Chips Off the Old Blockchain

Bitcoin was created in 2009 to serve as a virtual currency system outside the controls of the government or a central bank. Since then, both the cryptocurrency and the underlying blockchain technology have attracted significant attention worldwide. Several companies already accept payment for goods and services in Bitcoin, with the attraction being low processing costs and ease of use in cross-border transactions. Currently, Bitcoin’s global market capitalization is less than $3.5 billion, according to Ron Quaranta, CEO of Digital Currency Labs and chairman of the Wall Street Blockchain Alliance. Yet there is sufficient interest for firms to create an expansive range of products and services around it. Some argue that the blockchain, an immutable record of title that describes the ownership of any type of asset, is more interesting than Bitcoin itself. Similar peer-to-peer technology approaches, known as distributed ledger systems, have emerged.
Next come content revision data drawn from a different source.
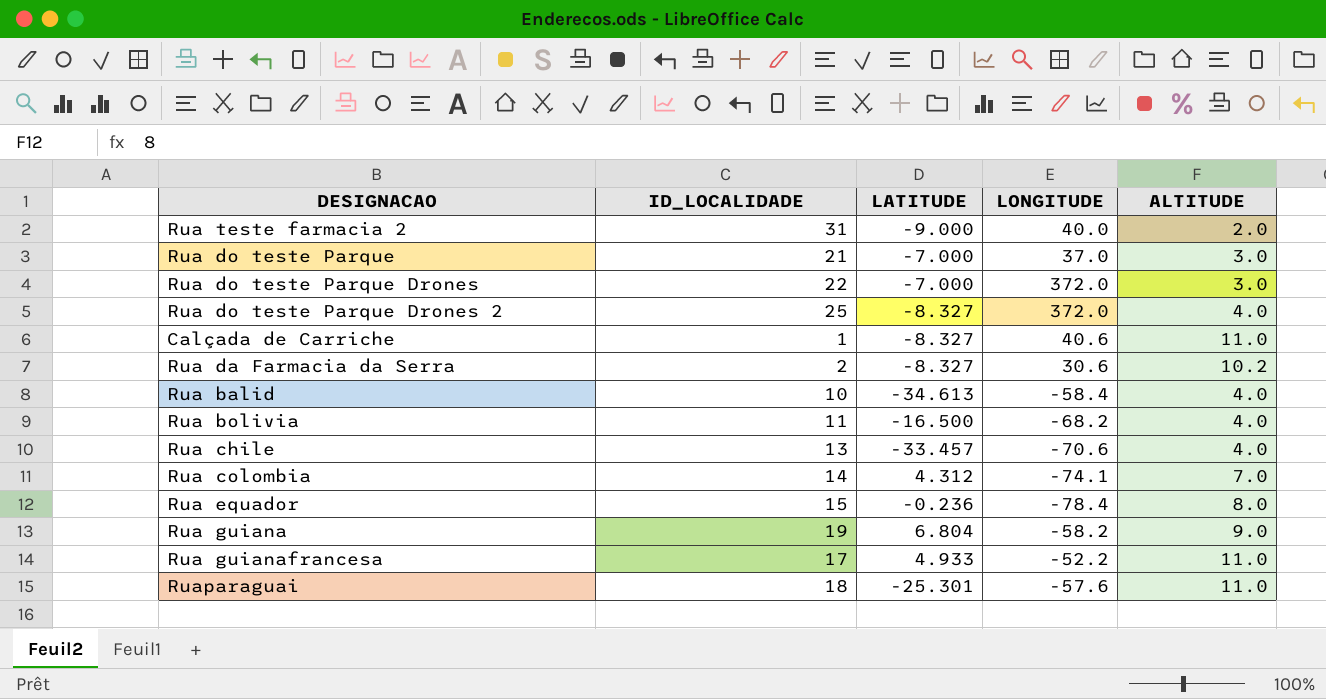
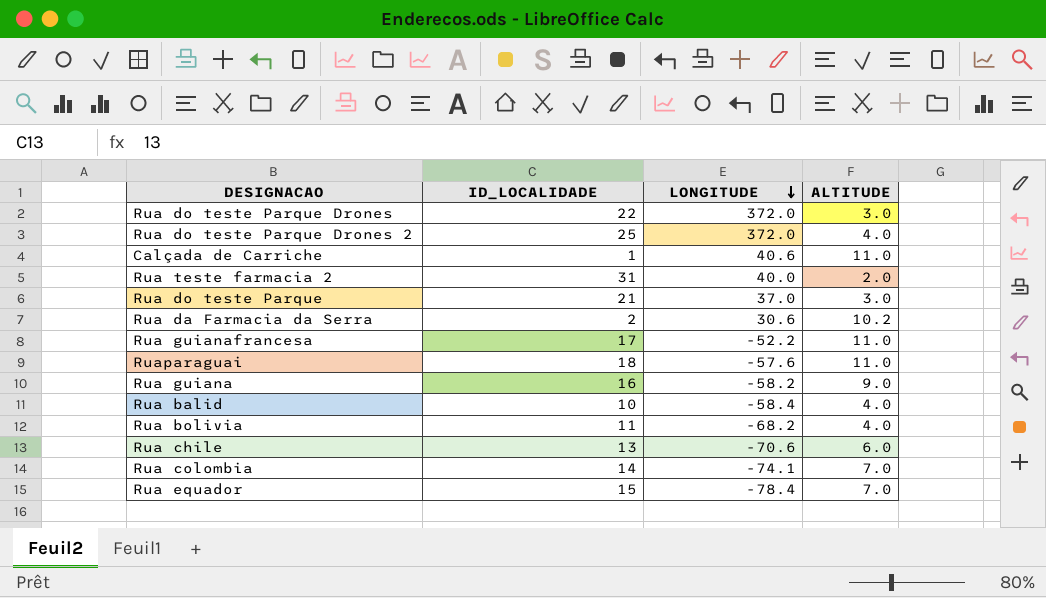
row order: none -> LONGITUDE descending
column LATITUDE | position: 3 -> none
Rua guiana | ID_LOCALIDADE: 19 -> 16
Rua chile | ALTITUDE: 4.0 -> 6.0
Rua equador | ALTITUDE: 8.0 -> 7.0

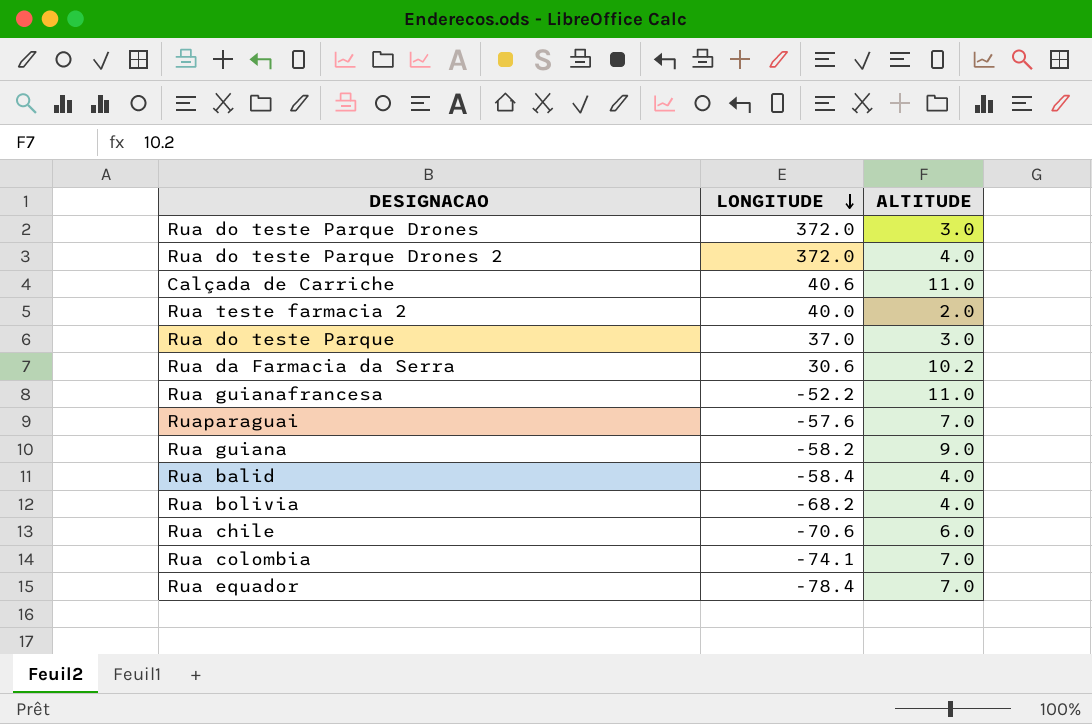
column ID_LOCALIDADE | position: 2 -> none
Ruaparaguai | ALTITUDE: 11.0 -> 7.0

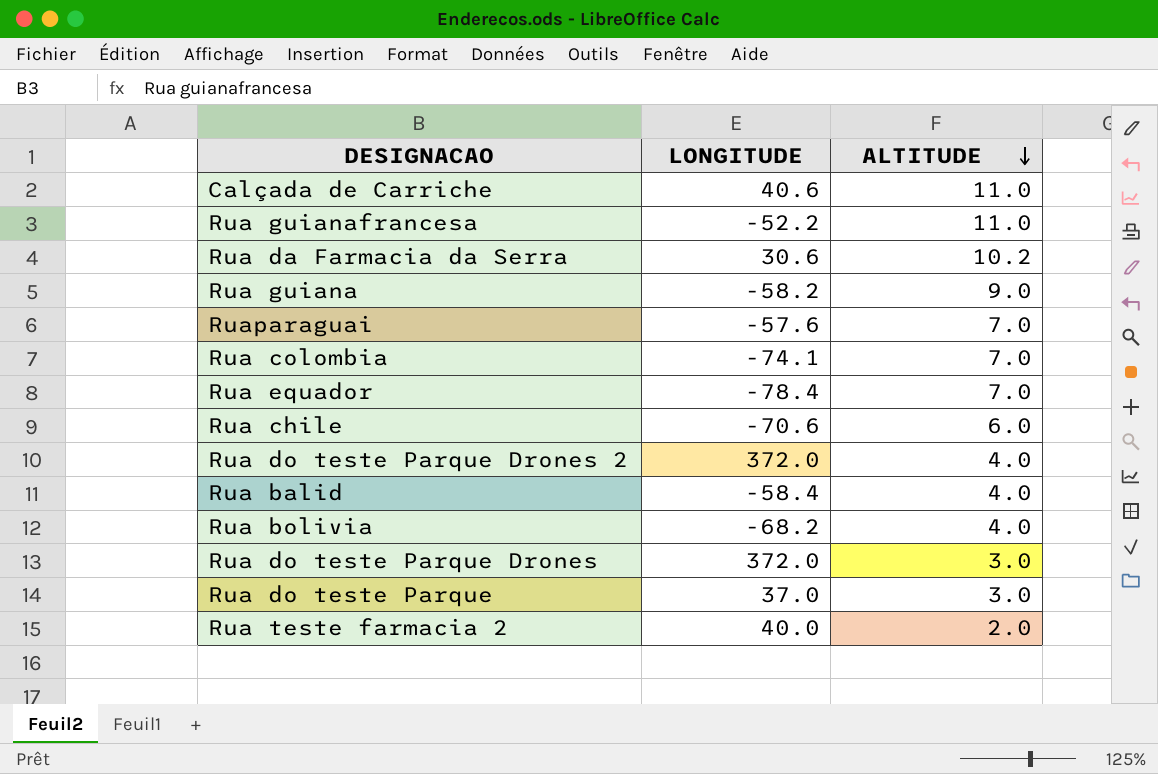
row order: LONGITUDE descending -> ALTITUDE descending

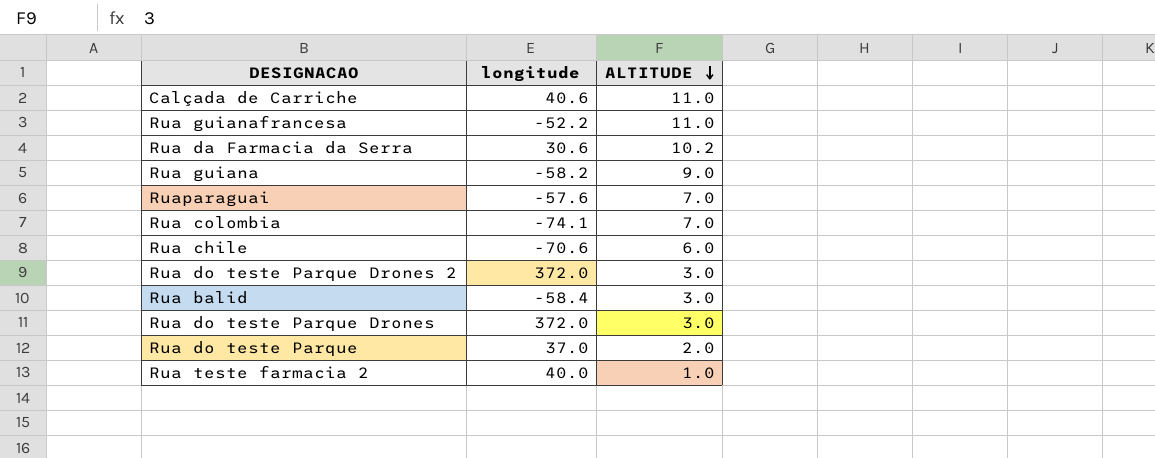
column name: LONGITUDE -> longitude
row Rua equador: -78.4 | 7.0 -> none
row Rua bolivia: -68.2 | 4.0 -> none
Rua do teste Parque Drones 2 | ALTITUDE: 4.0 -> 3.0
Rua balid | ALTITUDE: 4.0 -> 3.0
Rua do teste Parque | ALTITUDE: 3.0 -> 2.0
Rua teste farmacia 2 | ALTITUDE: 2.0 -> 1.0

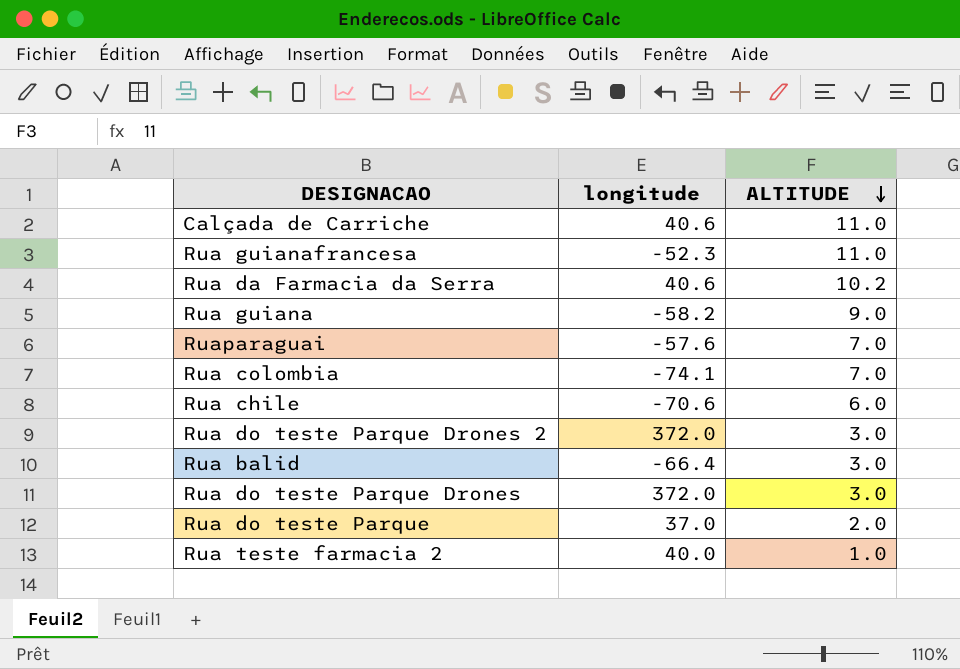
Rua guianafrancesa | longitude: -52.2 -> -52.3
Rua da Farmacia da Serra | longitude: 30.6 -> 40.6
Rua balid | longitude: -58.4 -> -66.4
These systems facilitate the movement of value and capital without going through an intermediary. Blockchain and distributed ledger technology could offer an entirely different way of engaging in commerce and could reinvent the way value and risk are shared between counterparties. There are potential applications in such areas as payments, trade finance, trading, clearing and settlement, physical property title transfers, and more. “There is going to be disruption, and I suspect there are going to be roles and capabilities that will become antiquated,” says Quaranta. “But that opens up an entirely new realm for business and for jobs.”